Tuesday 29 March 2011

Monet, Zola and the Gare Saint-Lazare

Arrival of the Normandy train at Gare Saint-Lazare 
by Monet (1877)


Among the many inventions of the Industrial Revolution, the one which was destined to have the greatest impact on our lives was undoubtedly the railways. For the first time in human history people were able to rapidly travel large distances in comparative comfort. Thus in was that in The Boscombe Valley Mystery Sherlock Holmes and Dr. Watson could be ’flying westwards at fifty miles an hour’ to the scene of their investigation. If you had the time, and the money to go with it, the world had become your oyster.


To accompany the new innovation magnificent railway stations were built with their unique architectural design. Among them was the Gare St-Lazare in Paris, opened in 1837 by the wife of the unfortunate Louis-Philippe, and enlarged in 1854. It is sandwiched between Rue de Rome, Rue de Londres and Rue d’Amsterdam, with a viewpoint on the Pont de l’Europe. Observing the station from the bridge, Emile Zola wrote in his notes: 'The steam emitted from the locomotives is red and black, it rises and fills the air in large dark swirls'.


Gare Saint-Lazare in 1868 with Pont de l'Europe in the foreground


The 1870s was the age of the Impressionists and many of the artists of the movement were attracted by this cloud-like atmosphere of the steam of the locomotives and by the changes in light and colour. Most closely associated with the Gare St. Lazare was Monet, who rented a flat nearby, and who painted the station no fewer than 11 times. He became friends with the station master, so if he wanted steam he had only to ask and the chef de gare would instruct a train engineer to produce some. 


The artist exhibited some of his canvases at an impressionist exhibition in 1877 at which Zola attended. Zola wrote of Monet’s paintings of the station: ‘One can hear the surging rumble of the trains, see the rush of steam rolling under the vast hangars. There is where painting is today, inside these modern structures of such beautiful breadth’.


Pont de l'Europe by Monet (1877)

The railways had a great fascination for Zola, and in 1889 he began preparing his notes for La Bête humaine, his political crime thriller set against the background of the railways and the approaching Franco-Prussian war of 1870. He took photographs of the Gare Saint-Lazare and along the Paris-Le Havre line where the murder in the story takes place. As he wrote to a friend: ‘Throughout the winter I have frequented the Gare Saint-Lazare, I have travelled the Western line, observing, engaging people in conversation, filling my pockets with notes….’ In April 1889 he was permitted to ride in the cab of a locomotive from Paris to Mantes alongside the fireman and the driver.

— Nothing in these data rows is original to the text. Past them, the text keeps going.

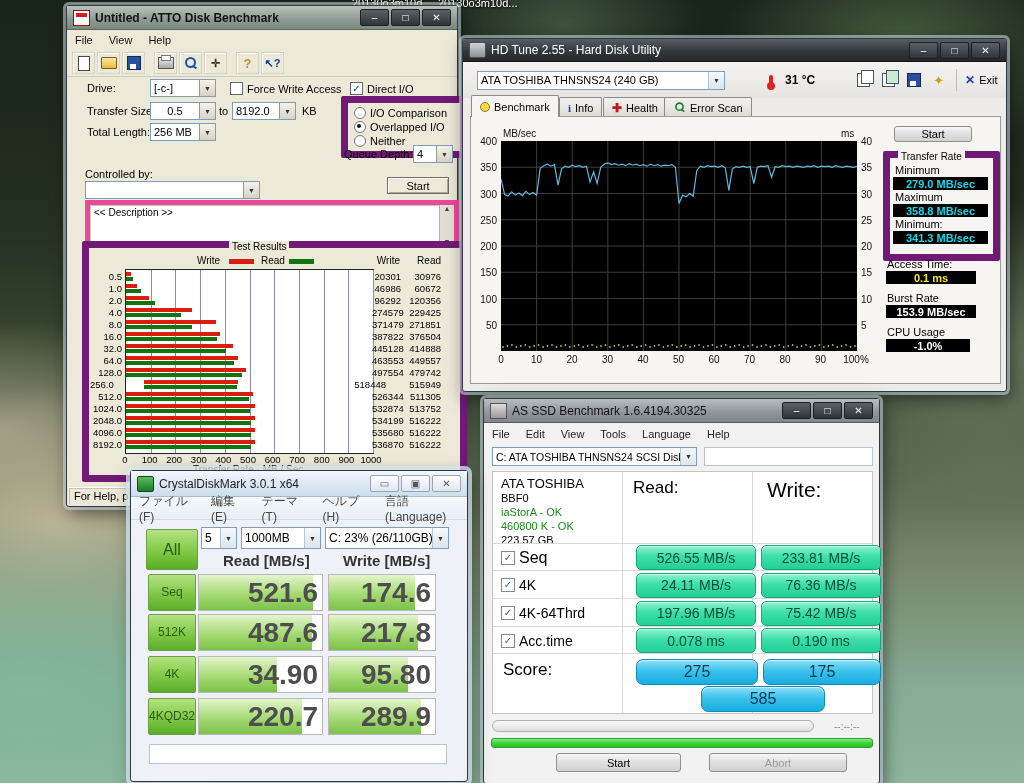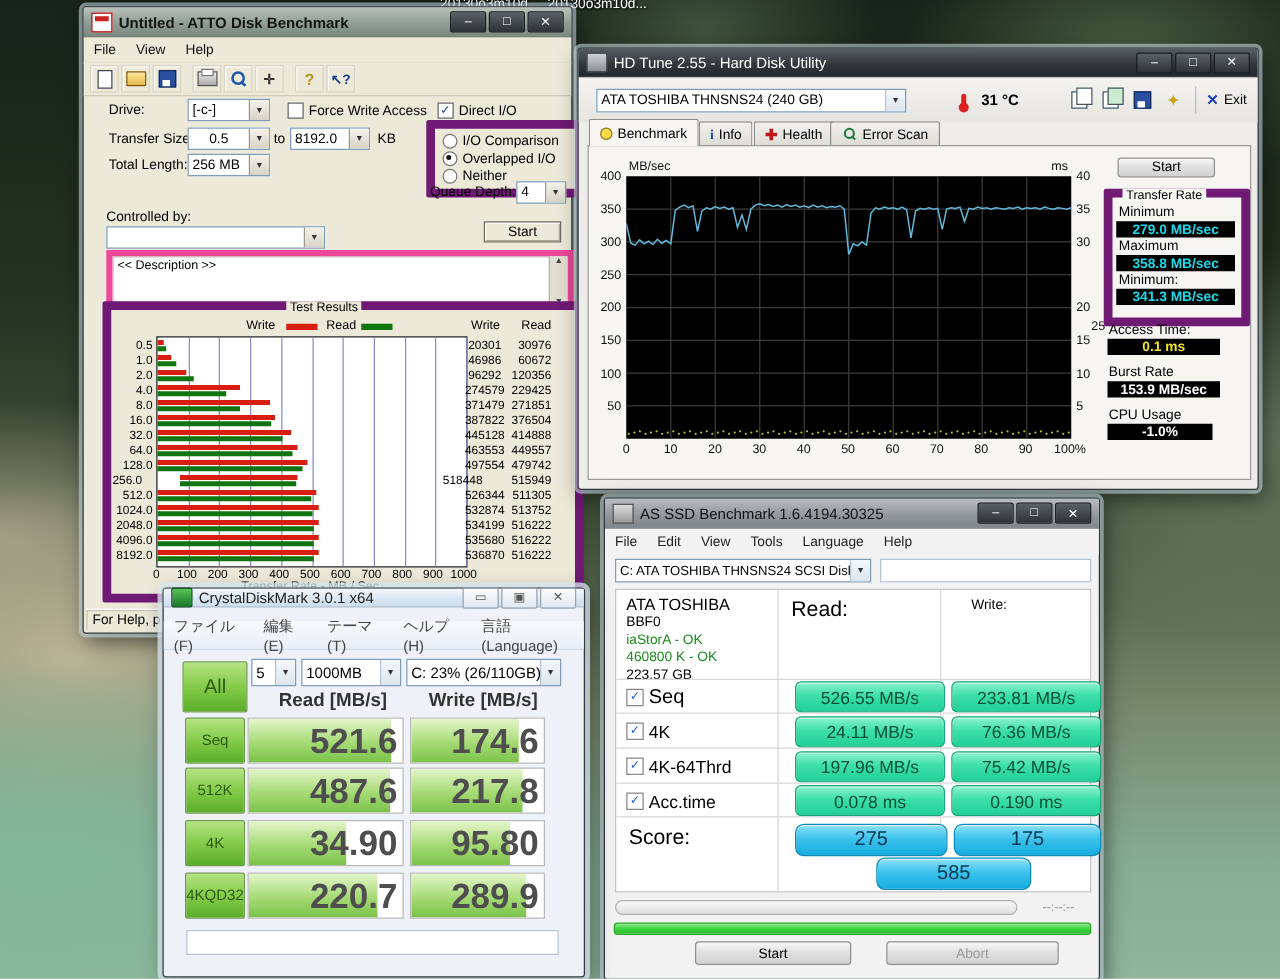--- a/index.html
+++ b/index.html
@@ -483,7 +483,7 @@
         <span class="hdt-ticks" style="left: 398px; top: 97px;">40</span>
         <span class="hdt-ticks" style="left: 398px; top: 123.25px;">35</span>
         <span class="hdt-ticks" style="left: 398px; top: 149.5px;">30</span>
-        <span class="hdt-ticks" style="left: 410px; top: 175.75px; margin-top: 41px;">25</span>
+        <span class="hdt-ticks" style="left: 398px; top: 175.75px;">25</span>
         <span class="hdt-ticks" style="left: 398px; top: 202px;">20</span>
         <span class="hdt-ticks" style="left: 398px; top: 228.25px;">15</span>
         <span class="hdt-ticks" style="left: 398px; top: 254.5px;">10</span>

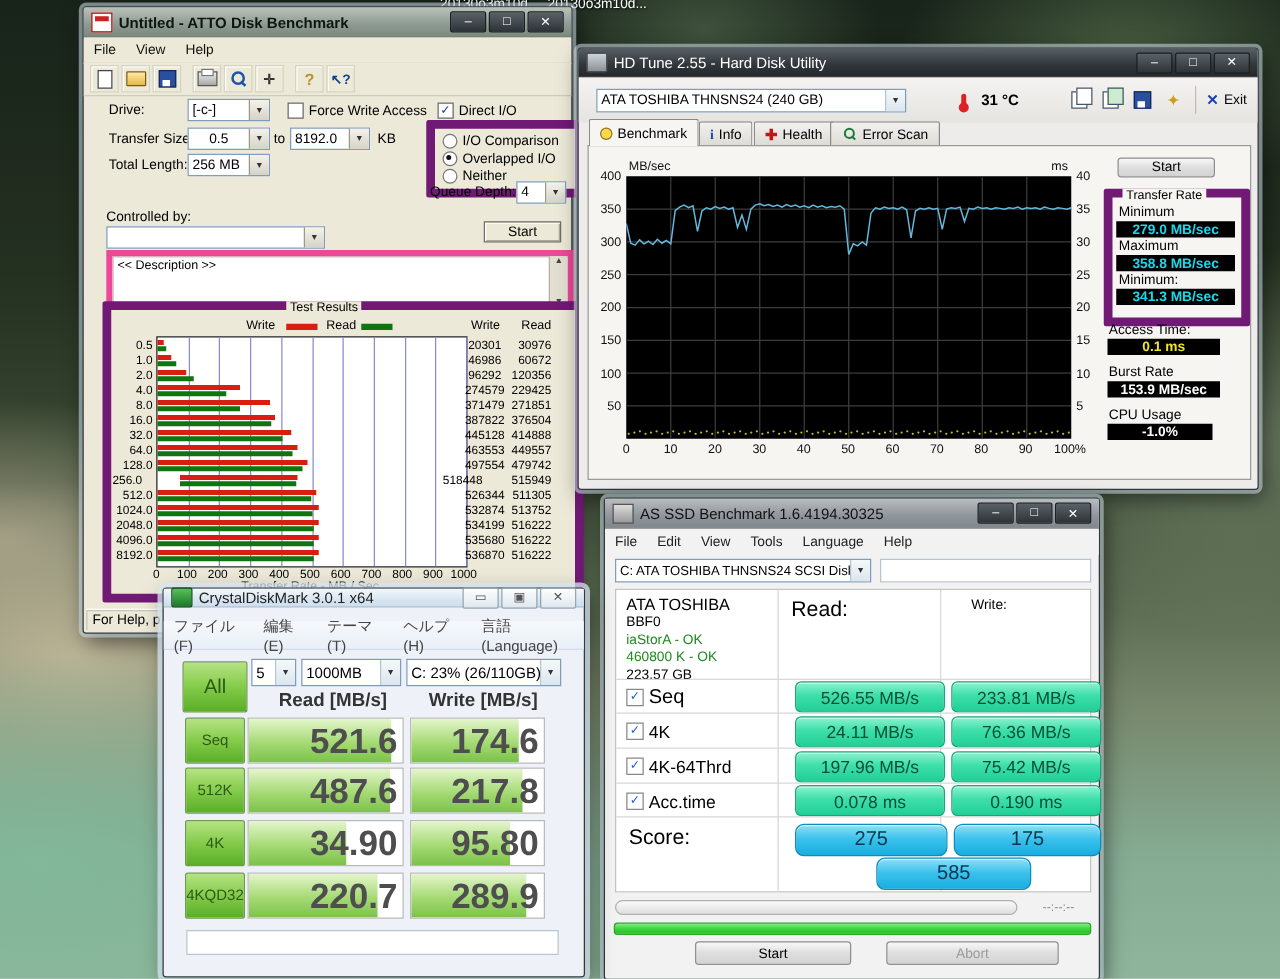--- a/index.html
+++ b/index.html
@@ -121,7 +121,7 @@
   .pbar-green{position:absolute;height:8px;border:1px solid #2aa52a;border-radius:3px;background:linear-gradient(#8ae98a,#3ed43e 50%,#2dbb2d)}
   
   .win.cdm{left:130px;top:470px;width:336px;height:310px;background:#eef2f8;box-shadow:0 0 0 4px rgba(215,230,242,.75),3px 6px 18px rgba(0,0,0,.5)}
-  .cdm .tbar{height:15px;background:linear-gradient(#f2f7fc,#d9e6f2 60%,#cddeee);border-bottom:1px solid #aabbcc}
+  .cdm .tbar{height:26px;background:linear-gradient(#f2f7fc,#d9e6f2 60%,#cddeee);border-bottom:1px solid #aabbcc}
   .cdm .tbar-title{color:#222}
   .cdm-ico{background:linear-gradient(#58c058,#1a7a2a);border:1px solid #0c4a16;border-radius:2px}
   .cdm .menubar{top:26px;height:22px;background:linear-gradient(#f6f9fc,#e9eff7);border-bottom:1px solid #d0dcea;color:#444;font-size:12px}

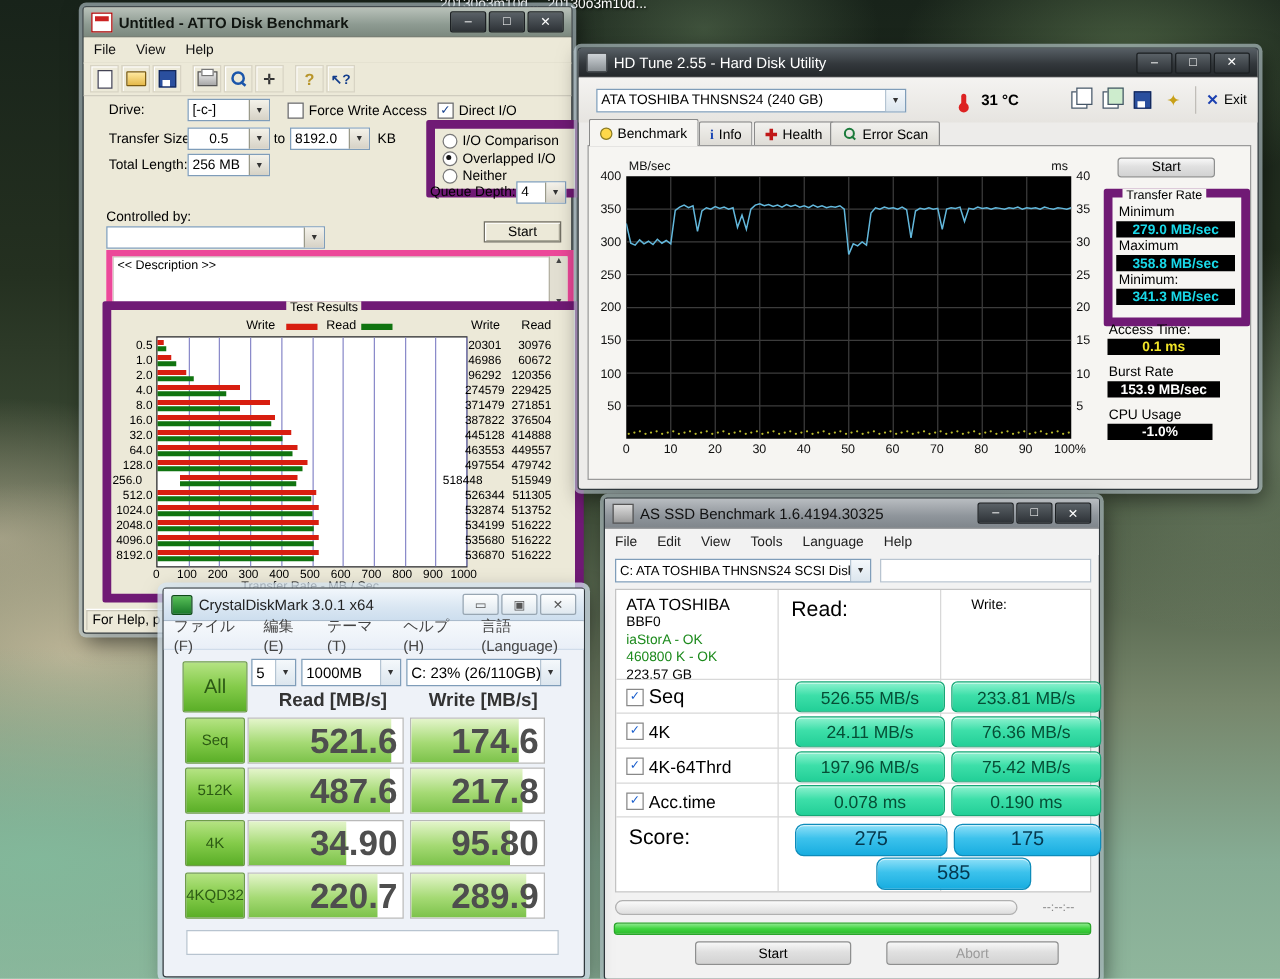--- a/index.html
+++ b/index.html
@@ -656,7 +656,7 @@
         <div>223.57 GB</div>
       </div>
       <span style="position:absolute;left:140px;top:6px;font-size:17px">Read:</span>
-      <span style="position:absolute;left:284px;top:6px;font-size:11px">Write:</span>
+      <span style="position:absolute;left:274px;top:6px;font-size:21px">Write:</span>
       <div id="assdRows">
           <div class="assd-row" style="top: 71px; height: 27px;">
             <span style="position: absolute; left: 8px; width: 12px; height: 12px; background: rgb(255, 255, 255); border: 1px solid rgb(136, 136, 136); font-size: 10px; line-height: 11px; text-align: center; color: rgb(26, 94, 204);">✓</span>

Zola begins his novel on a grey afternoon in the middle of February 1869 at the Gare Saint-Lazare, where we see Roubaud, the deputy station master, leaning from a window and gazing out at the impasse d’Amsterdam. Thereafter the action revolves around the railway until the final dramatic dénouement of the driverless train carrying its cargo of drunken soldiers to the front line, for Zola a symbol both of death and of the future. As he wrote in his notes for the novel: 'War is declared, the trains perhaps transporting the troops......these trains going to the 20th century becoming the instrument of the terrible massacre'.

Early Livre de poche edition of Zola's novel

The Gare Saint-Lazare attracted other artists of the period, most notably Manet and his painting Le Chemin de fer, but it is always with Monet that it will be particularly associated, and with Zola's classic novel.